:: EXERCISE DETAILS ::
From the listing below, pull out every line where the string "Graphs" appears.

:: RECORD EXTRACTS ::
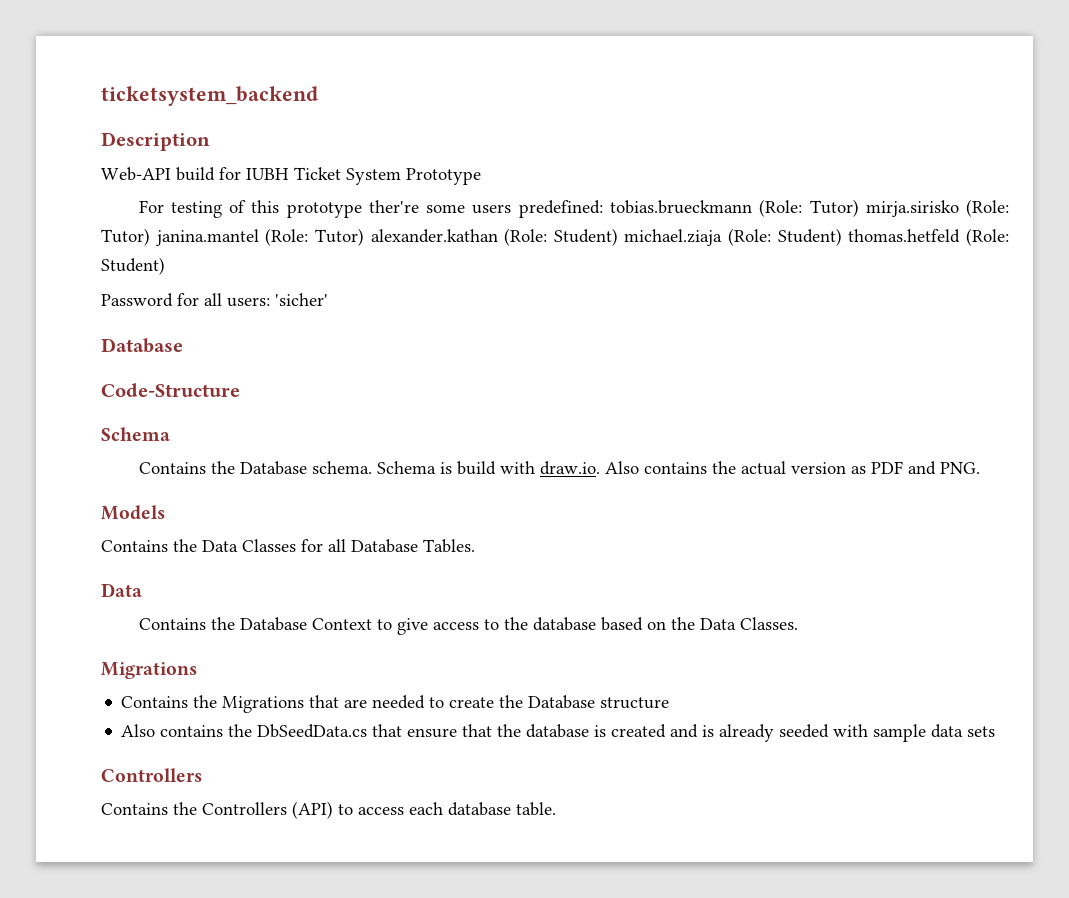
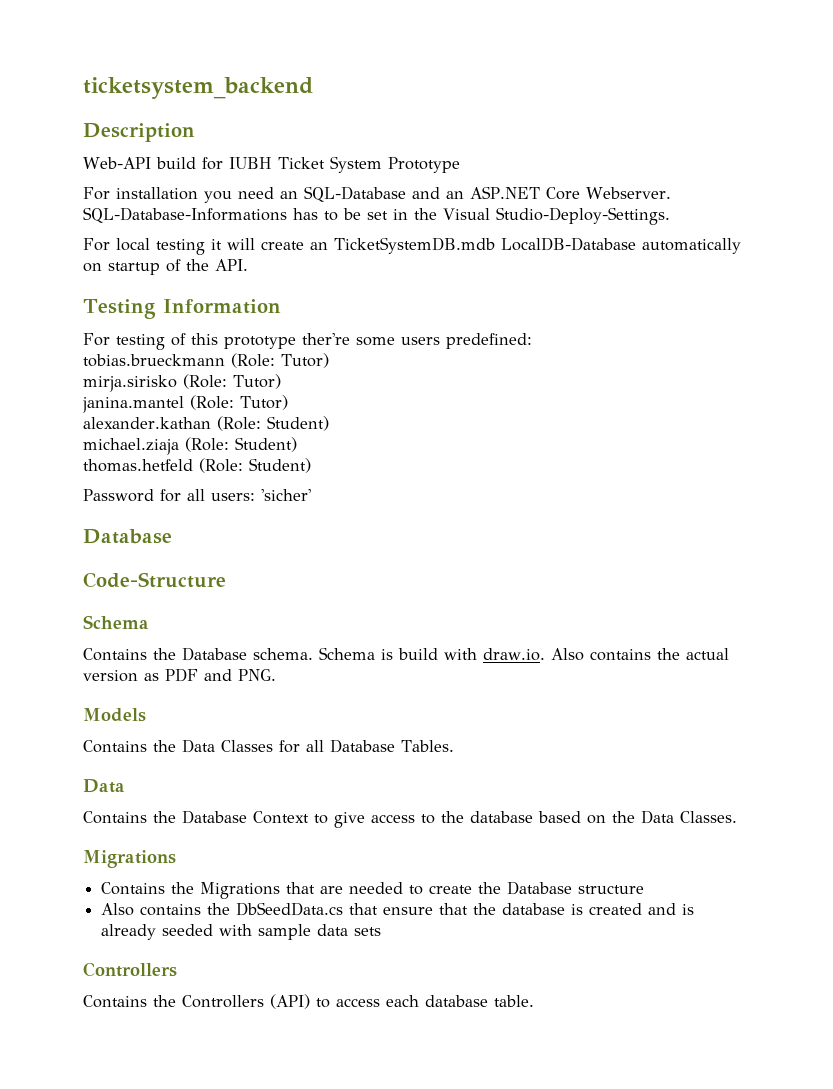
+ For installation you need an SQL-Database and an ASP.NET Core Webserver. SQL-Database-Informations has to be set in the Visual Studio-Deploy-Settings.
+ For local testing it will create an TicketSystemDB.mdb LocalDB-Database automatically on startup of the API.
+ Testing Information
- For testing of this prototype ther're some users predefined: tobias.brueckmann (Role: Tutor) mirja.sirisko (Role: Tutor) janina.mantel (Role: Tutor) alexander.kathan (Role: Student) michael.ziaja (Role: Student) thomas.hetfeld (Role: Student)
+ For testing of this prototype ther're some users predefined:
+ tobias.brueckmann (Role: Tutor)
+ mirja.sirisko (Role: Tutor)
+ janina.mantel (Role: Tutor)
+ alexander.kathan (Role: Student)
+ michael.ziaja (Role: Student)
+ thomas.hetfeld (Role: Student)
--
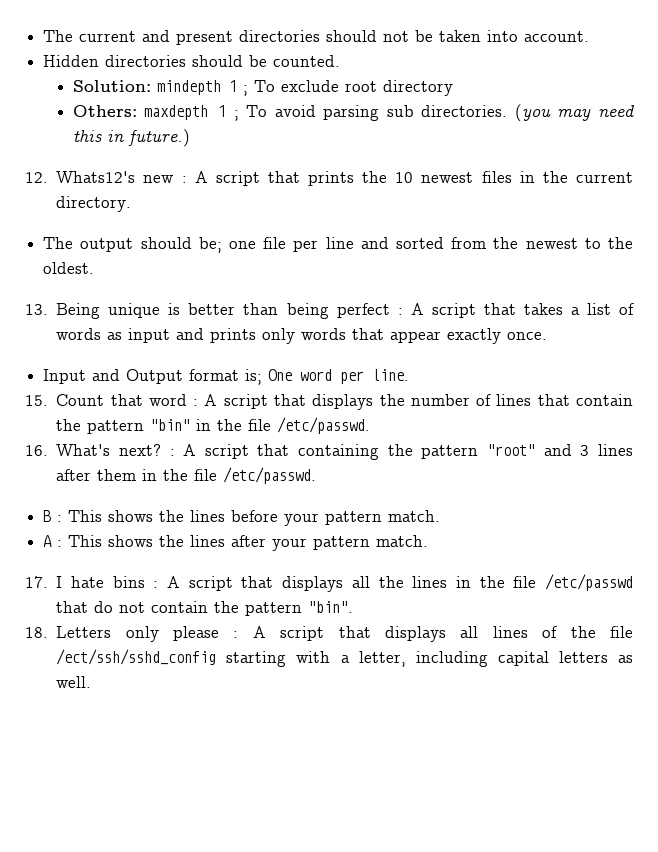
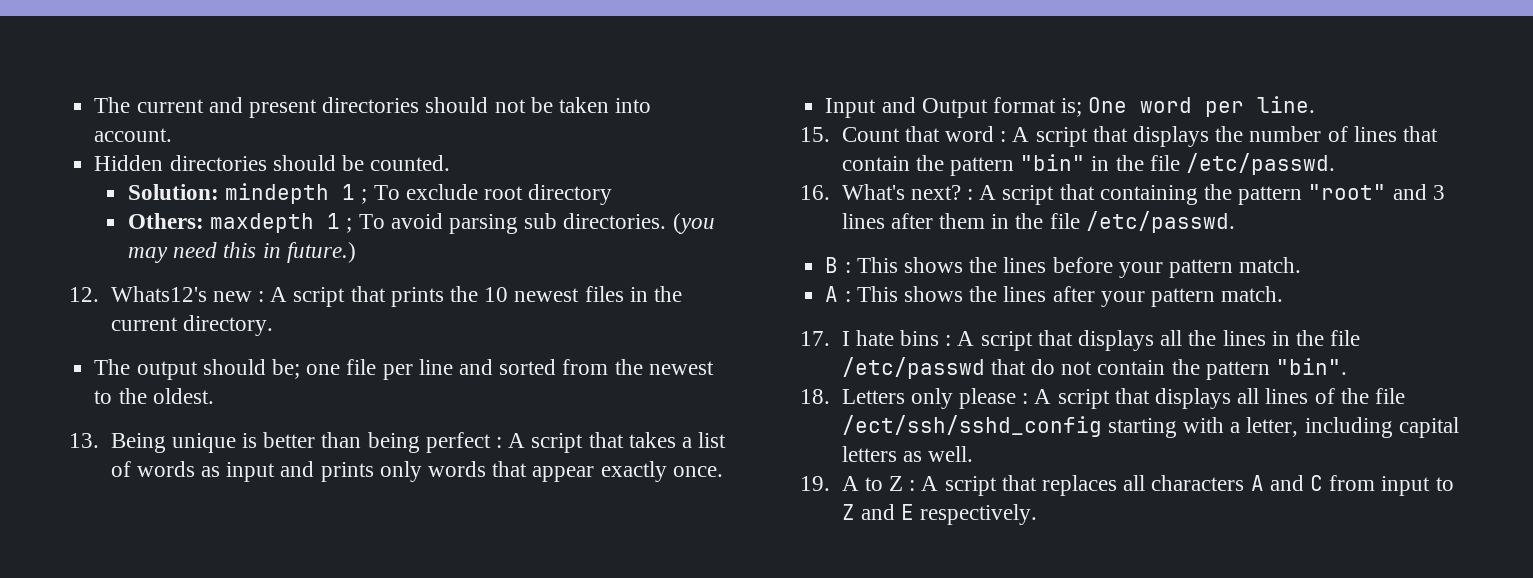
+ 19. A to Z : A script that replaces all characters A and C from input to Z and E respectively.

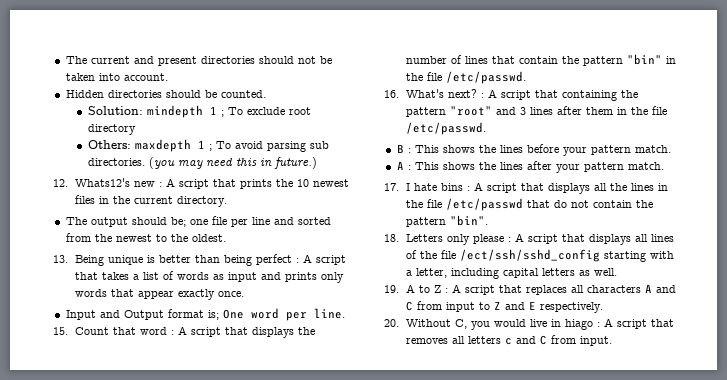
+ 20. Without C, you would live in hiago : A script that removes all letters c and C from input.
==
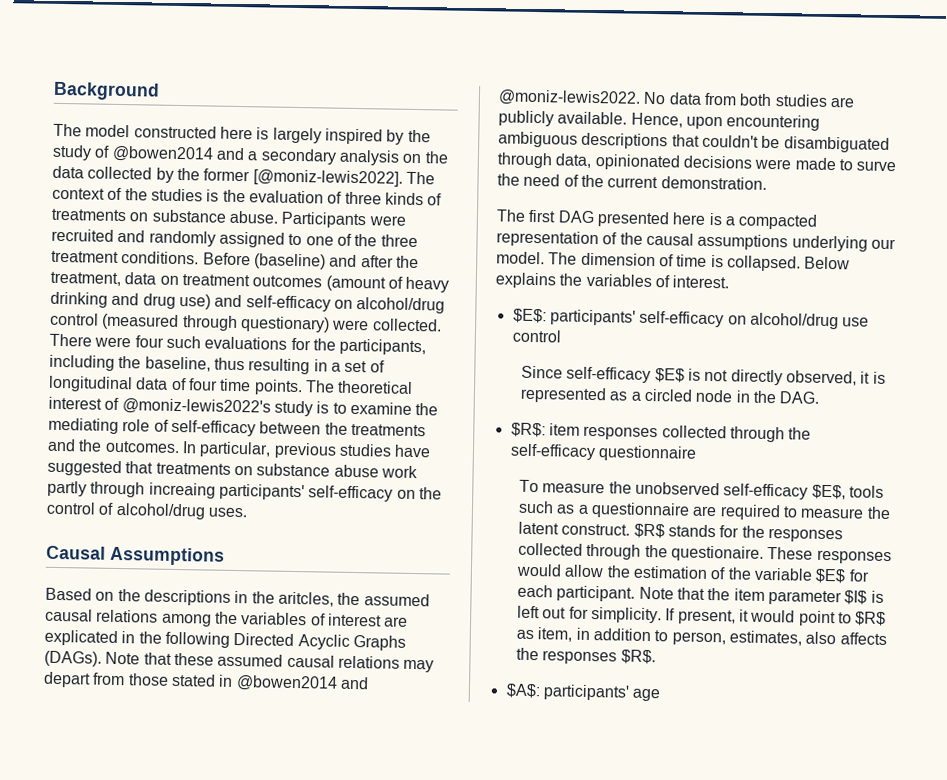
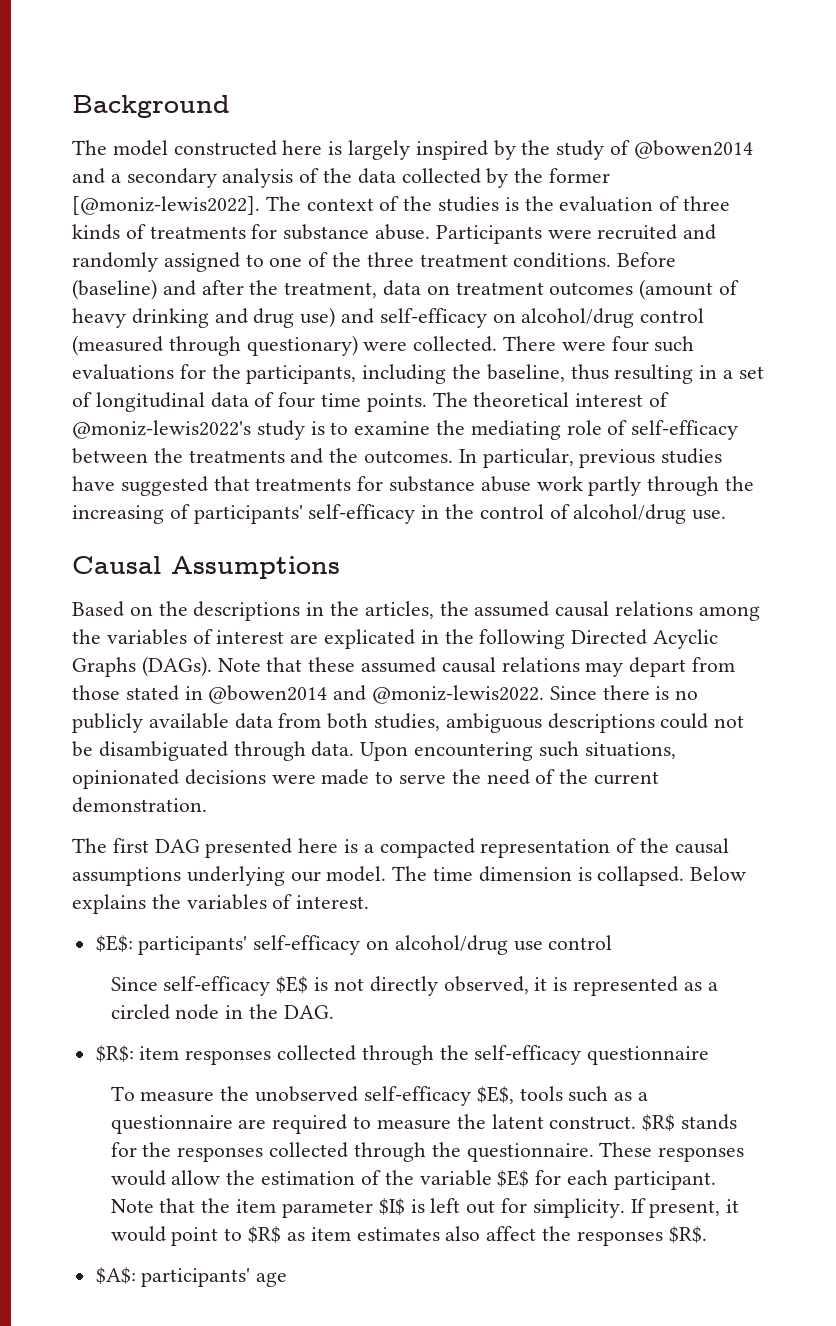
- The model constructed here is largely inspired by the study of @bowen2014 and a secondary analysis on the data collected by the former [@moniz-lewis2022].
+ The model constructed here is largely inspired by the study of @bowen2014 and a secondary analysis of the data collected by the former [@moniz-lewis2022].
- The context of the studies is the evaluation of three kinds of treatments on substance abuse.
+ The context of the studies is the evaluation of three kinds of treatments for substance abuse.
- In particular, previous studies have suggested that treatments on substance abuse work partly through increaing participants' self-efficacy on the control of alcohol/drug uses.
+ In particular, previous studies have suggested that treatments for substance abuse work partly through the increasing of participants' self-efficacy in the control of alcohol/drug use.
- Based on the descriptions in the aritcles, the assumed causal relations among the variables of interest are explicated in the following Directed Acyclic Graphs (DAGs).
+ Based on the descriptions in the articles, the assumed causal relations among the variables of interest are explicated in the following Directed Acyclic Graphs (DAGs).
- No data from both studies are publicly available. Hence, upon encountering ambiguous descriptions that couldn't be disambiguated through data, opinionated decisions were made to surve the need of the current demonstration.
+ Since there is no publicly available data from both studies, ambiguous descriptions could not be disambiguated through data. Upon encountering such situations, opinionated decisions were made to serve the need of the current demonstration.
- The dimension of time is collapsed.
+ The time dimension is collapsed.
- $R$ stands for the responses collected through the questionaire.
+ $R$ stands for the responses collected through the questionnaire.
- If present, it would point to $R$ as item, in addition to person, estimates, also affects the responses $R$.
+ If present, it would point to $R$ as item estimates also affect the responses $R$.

:: ANSWER TO THIS TASK ::
- Based on the descriptions in the aritcles, the assumed causal relations among the variables of interest are explicated in the following Directed Acyclic Graphs (DAGs).
+ Based on the descriptions in the articles, the assumed causal relations among the variables of interest are explicated in the following Directed Acyclic Graphs (DAGs).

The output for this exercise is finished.